Urchin-like hierarchical ruthenium cobalt oxide nanosheets on Ti3C2Tx MXene as a binder-free bifunctional electrode for overall water splitting and supercapacitors

Abstract

Synthesizing efficient electrode materials for water splitting and supercapacitors is essential for developing clean electrochemical energy conversion/storage devices. In the present work, we report the construction of a ruthenium cobalt oxide (RuCo₂O₄)/Ti₃C₂T_x MXene hybrid by electrophoretic deposition of Ti₃C₂T_x MXene on nickel foam (NF) followed by RuCo₂O₄ nanostructure growth through an electrodeposition process. Owing to the strong interactions between RuCo₂O₄ and Ti₃C₂T_x sheets, which are verified by density functional theory (DFT)-based simulations, RuCo₂O₄/Ti₃C₂T_x MXene@NF can serve as a bifunctional electrode for both water splitting and supercapacitor applications. This electrode exhibits outstanding electrocatalytic activity with low overpotentials of 170 and 68 mV at 100 A m⁻² toward the oxygen evolution reaction (OER) and hydrogen evolution reaction (HER).
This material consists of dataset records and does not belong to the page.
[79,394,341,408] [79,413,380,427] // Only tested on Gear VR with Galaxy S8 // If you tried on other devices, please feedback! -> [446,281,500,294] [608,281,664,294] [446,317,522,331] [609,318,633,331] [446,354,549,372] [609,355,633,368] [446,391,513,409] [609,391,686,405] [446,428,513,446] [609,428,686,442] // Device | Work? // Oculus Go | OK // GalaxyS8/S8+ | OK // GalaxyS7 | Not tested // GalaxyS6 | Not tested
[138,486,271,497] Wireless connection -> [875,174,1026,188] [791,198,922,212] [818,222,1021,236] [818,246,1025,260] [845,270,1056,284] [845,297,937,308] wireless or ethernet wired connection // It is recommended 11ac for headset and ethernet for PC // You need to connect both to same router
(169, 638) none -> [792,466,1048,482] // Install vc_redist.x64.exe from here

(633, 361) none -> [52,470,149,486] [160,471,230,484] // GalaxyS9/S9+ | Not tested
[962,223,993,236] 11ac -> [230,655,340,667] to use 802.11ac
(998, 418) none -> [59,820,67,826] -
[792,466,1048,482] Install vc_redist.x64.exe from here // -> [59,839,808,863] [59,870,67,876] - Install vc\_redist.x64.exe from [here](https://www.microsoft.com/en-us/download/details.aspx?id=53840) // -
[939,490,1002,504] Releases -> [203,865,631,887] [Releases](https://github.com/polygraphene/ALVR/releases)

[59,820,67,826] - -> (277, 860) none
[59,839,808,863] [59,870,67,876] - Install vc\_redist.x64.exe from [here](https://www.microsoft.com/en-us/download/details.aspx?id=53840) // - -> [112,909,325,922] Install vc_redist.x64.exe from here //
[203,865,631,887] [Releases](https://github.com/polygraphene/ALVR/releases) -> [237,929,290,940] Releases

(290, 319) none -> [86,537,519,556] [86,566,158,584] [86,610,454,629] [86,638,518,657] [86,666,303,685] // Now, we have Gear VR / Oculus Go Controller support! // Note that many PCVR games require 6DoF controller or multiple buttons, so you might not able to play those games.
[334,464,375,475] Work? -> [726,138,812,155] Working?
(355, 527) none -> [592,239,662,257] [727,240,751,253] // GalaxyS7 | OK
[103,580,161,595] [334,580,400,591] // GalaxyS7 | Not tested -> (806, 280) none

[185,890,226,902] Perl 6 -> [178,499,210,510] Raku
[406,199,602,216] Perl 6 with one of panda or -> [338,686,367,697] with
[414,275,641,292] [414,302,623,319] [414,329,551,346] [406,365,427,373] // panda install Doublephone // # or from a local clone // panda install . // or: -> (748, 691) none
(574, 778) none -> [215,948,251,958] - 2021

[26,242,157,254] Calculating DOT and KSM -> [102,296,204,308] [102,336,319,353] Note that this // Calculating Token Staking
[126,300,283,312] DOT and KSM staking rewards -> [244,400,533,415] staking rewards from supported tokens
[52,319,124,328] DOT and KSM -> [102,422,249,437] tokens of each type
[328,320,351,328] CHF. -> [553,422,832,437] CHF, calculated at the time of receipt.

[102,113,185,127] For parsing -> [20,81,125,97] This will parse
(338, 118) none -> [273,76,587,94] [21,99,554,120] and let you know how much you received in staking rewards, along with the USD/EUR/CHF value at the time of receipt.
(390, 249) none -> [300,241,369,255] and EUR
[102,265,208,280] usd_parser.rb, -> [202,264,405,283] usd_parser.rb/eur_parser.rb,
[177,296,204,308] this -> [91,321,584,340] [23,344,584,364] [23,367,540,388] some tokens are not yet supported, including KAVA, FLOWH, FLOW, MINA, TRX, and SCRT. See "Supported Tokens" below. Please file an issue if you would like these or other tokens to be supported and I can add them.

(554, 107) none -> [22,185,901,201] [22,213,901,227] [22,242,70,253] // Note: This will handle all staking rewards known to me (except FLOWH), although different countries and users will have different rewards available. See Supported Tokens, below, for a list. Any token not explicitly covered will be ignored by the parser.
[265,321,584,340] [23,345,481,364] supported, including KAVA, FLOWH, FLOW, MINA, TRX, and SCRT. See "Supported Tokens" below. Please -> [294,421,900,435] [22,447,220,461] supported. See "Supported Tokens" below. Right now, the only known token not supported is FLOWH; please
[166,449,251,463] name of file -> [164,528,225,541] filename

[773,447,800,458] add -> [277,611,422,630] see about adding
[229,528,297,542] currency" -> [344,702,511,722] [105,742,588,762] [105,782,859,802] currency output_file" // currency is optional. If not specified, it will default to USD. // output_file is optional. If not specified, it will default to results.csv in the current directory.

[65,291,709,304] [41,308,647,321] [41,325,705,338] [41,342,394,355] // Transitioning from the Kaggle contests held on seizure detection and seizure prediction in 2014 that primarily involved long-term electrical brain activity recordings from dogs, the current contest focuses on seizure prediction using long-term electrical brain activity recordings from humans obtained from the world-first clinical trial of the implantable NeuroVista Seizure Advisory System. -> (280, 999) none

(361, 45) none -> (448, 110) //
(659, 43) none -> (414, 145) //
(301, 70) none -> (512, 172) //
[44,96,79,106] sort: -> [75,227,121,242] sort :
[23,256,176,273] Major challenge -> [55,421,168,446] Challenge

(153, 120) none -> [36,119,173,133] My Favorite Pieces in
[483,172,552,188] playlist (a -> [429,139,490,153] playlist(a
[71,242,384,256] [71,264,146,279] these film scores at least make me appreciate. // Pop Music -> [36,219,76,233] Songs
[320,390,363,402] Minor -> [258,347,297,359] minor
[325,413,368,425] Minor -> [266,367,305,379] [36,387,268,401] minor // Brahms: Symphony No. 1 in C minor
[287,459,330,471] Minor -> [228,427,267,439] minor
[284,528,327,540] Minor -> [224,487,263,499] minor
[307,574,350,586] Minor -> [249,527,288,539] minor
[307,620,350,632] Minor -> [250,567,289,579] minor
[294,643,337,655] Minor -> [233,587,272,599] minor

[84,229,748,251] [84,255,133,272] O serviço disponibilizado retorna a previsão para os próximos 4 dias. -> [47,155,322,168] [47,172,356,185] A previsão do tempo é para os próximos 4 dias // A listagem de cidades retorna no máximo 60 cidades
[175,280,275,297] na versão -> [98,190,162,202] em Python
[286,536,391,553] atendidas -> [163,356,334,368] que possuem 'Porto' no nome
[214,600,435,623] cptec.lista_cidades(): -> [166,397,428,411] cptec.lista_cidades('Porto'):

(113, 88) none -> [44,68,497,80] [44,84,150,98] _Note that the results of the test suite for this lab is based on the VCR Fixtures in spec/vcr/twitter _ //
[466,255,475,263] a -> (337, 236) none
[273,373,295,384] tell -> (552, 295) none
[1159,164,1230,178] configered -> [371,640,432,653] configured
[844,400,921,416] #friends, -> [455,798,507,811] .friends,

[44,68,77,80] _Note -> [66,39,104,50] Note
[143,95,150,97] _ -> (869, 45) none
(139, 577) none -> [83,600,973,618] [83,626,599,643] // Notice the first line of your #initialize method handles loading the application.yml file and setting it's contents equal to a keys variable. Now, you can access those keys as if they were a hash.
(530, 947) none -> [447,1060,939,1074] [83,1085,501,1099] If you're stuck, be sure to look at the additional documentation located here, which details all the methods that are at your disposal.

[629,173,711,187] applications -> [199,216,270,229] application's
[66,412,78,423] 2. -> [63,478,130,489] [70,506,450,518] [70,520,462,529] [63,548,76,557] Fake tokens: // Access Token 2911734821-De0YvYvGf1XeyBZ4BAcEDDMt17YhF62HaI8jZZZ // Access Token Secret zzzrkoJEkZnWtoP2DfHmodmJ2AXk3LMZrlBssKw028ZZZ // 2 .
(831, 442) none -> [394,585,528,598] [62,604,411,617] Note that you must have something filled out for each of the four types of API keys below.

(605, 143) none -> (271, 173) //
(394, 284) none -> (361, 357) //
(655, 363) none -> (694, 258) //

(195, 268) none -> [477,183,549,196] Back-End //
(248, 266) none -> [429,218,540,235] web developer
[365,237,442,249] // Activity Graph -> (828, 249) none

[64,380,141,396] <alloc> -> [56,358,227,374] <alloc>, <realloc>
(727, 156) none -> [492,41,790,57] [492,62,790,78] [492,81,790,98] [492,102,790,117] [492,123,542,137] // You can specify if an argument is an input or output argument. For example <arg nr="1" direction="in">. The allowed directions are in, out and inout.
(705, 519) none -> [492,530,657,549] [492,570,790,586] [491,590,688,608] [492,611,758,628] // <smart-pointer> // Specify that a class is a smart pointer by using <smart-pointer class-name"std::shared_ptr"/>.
The RuCo₂O₄/Ti₃C₂T_x MXene@NF-based alkaline water-splitting cell only requires 1.62 V to achieve a current density of 100 A m⁻², which is much better than that of RuO₂@NF and Pt/C@NF-assembled cells (1.75 V@100 A m⁻²). The symmetric supercapacitor (SSC)-assembled electrode displays a high specific capacitance of 229 F g⁻¹ at 3 A g⁻¹. The experimental results, complemented with theoretical insights, provide an effective strategy to prepare multifunctional materials for electrocatalysis and energy storage applications.